RF current transformers (or probes) are commercially available products from places like Fischer CC or Solar Electronics and they work really well, have specified bandwidth and power handling characteristics, built in shielding, robust case, etc.
They also cost a few hundred £$€ each which, if you are on a budget like most people, represents a significant investment for a individual or small laboratory. However, this one can be built very cheaply; most labs will have a development kit with some clip on ferrite cores, if not the core I used only costs £5 from RS.
DIY Current Probe
I’m a big fan of making my own test adaptors and equipment as its a great way to really understand how things work and the compromises in any design. As such I decided to share how I go about making this kind of really useful tool.
It’s primary use is for A-B comparison work; measuring the current, performing a modification and then measuring the current to see the improvement.
It is to be stressed that my version is a crude but effective piece of equipment and does not replace a well designed commercial product. There’s a time and a place to invest in quality equipment and one should use engineering judgement on when that is. For instance, measuring the RF current accurately is definitely a job for a properly designed and characterised device.
If you want to explore RF current transformers in more detail then there is plenty of info on Google, but these links are useful places to start.
Some of the design compromises involved in this low cost approach include:
Core Losses / Insertion Loss
The ferrite material in these cores is specifically designed to be lossy at the frequencies of interest, which will result in a lower reading than a higher bandwidth core and a reduction in the amount of noise on the cable downstream from the noise source. This can in some cases mask the effect you are trying to measure. The commercially available products use low loss, high bandwidth ferrite cores.
A high insertion loss also makes these parts more unsuitable for injecting noise into circuits for immunity testing. they can be calibrated for this task using a simple test setup (to be covered later)
Number of secondary turns controls sensitivity but the more you add, the inter-winding capacitance increases, decreasing the bandwidth of the tool. I generally use 5 or 6 turns to start with but I do have a 20 turn part made with micro coax on a solid core which also helps to deal with…
From the cable under test to the secondary winding. Normally a split shield (so that it doesn’t appear as a shorted turn) is built in to commercial products. Guess what, that’s easy to do on this with a spot of copper tape or foil.
Not as Robust
Although a well designed product, the plastic hinges and clips on the cores are not designed for repeated opening and closing. The Wurth Elektronik system of a special key to open and close the core is much more robust at the expense of having to keep a few keys to hand for when they inevitably go missing.
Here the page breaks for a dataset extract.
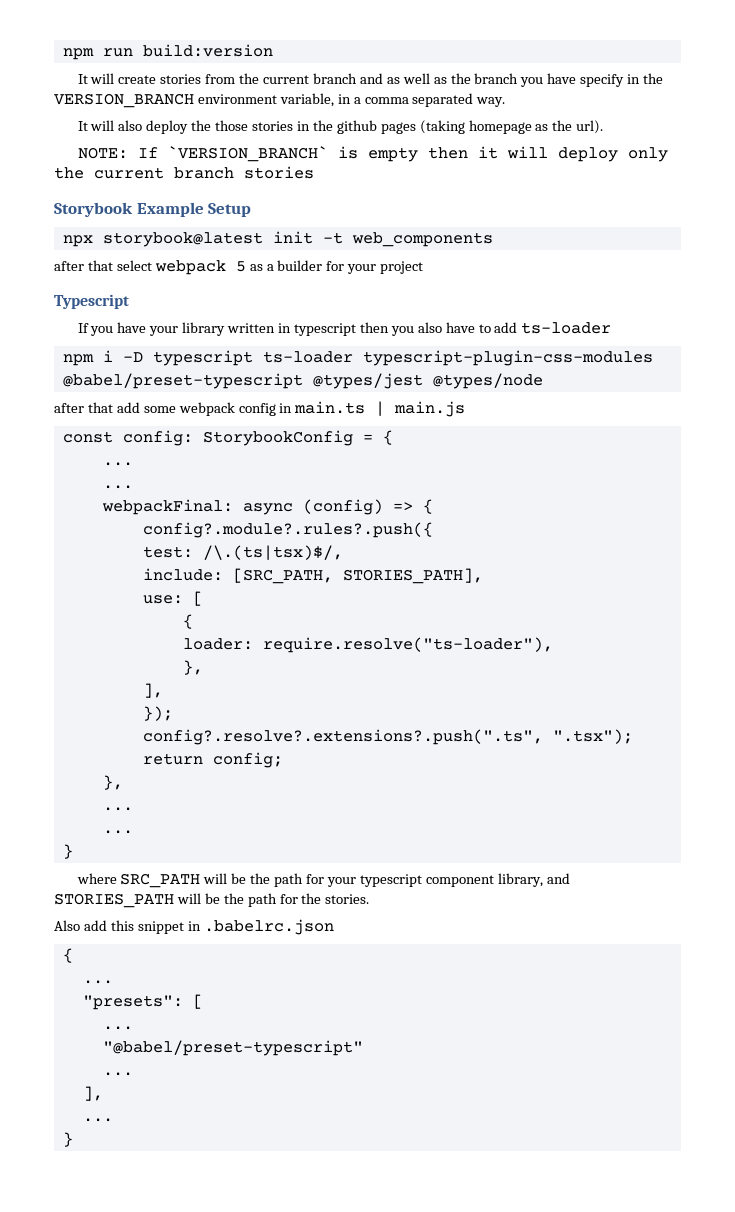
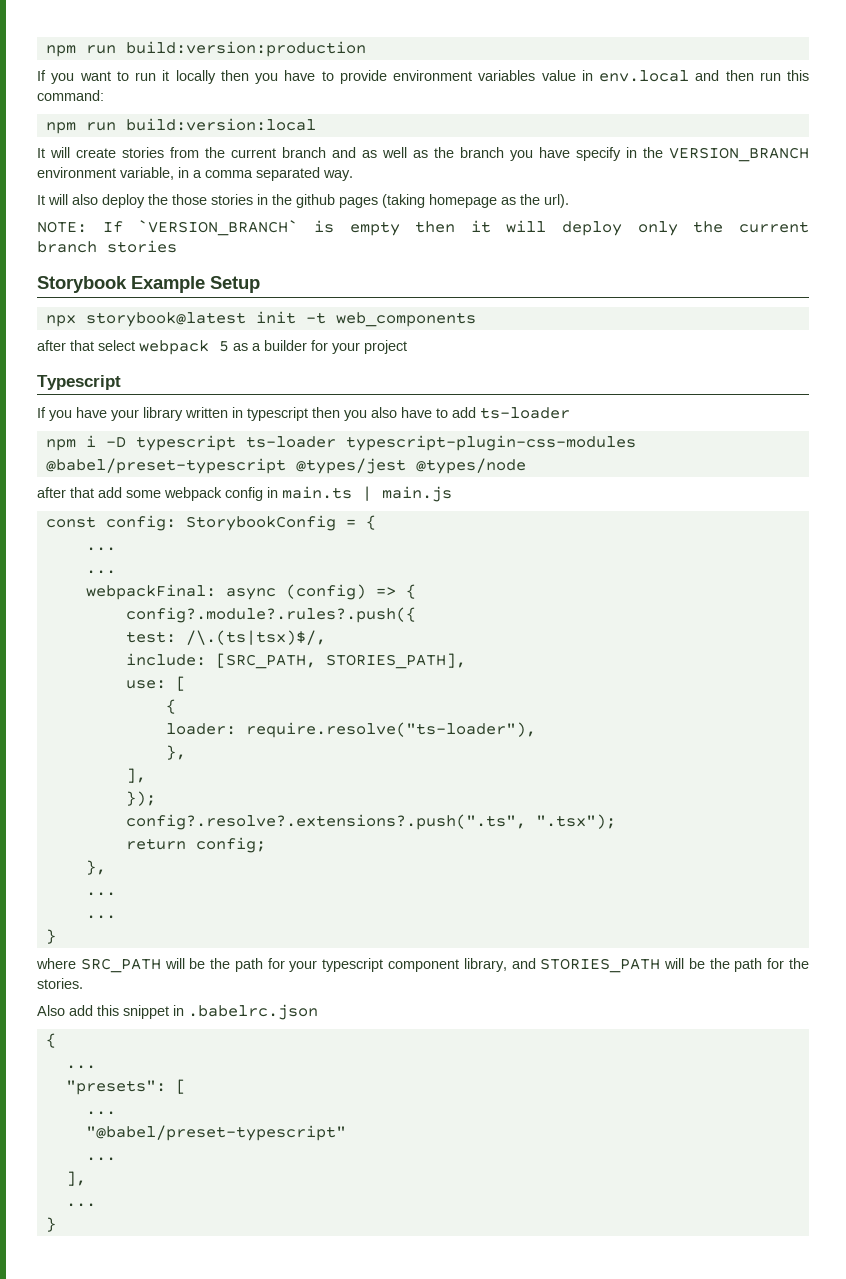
- npm run build:version
+ npm run build:version:production
+ If you want to run it locally then you have to provide environment variables value in env.local and then run this command:
+ npm run build:version:local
However these parts are so cheap and quick to make that a broken clip on core is no real obstacle.
I’ll be following this video with some hints and tips on how to use these devices effectively for finding radiated emissions problems and for looking at conducted RF immunity issues. Stay tuned.
Video and Construction Errata
The sharp eyed of you will have spotted that I originally assembled the BNC connector on the core so that it covered the key-way to open the clamp. I rectified this but didn’t film the change.
Also, you can wrap the wire round the core without removing it from the housing but that means you don’t have a nice flat surface to affix the BNC connector to. It does make it easier to close the clamp however so make your choice.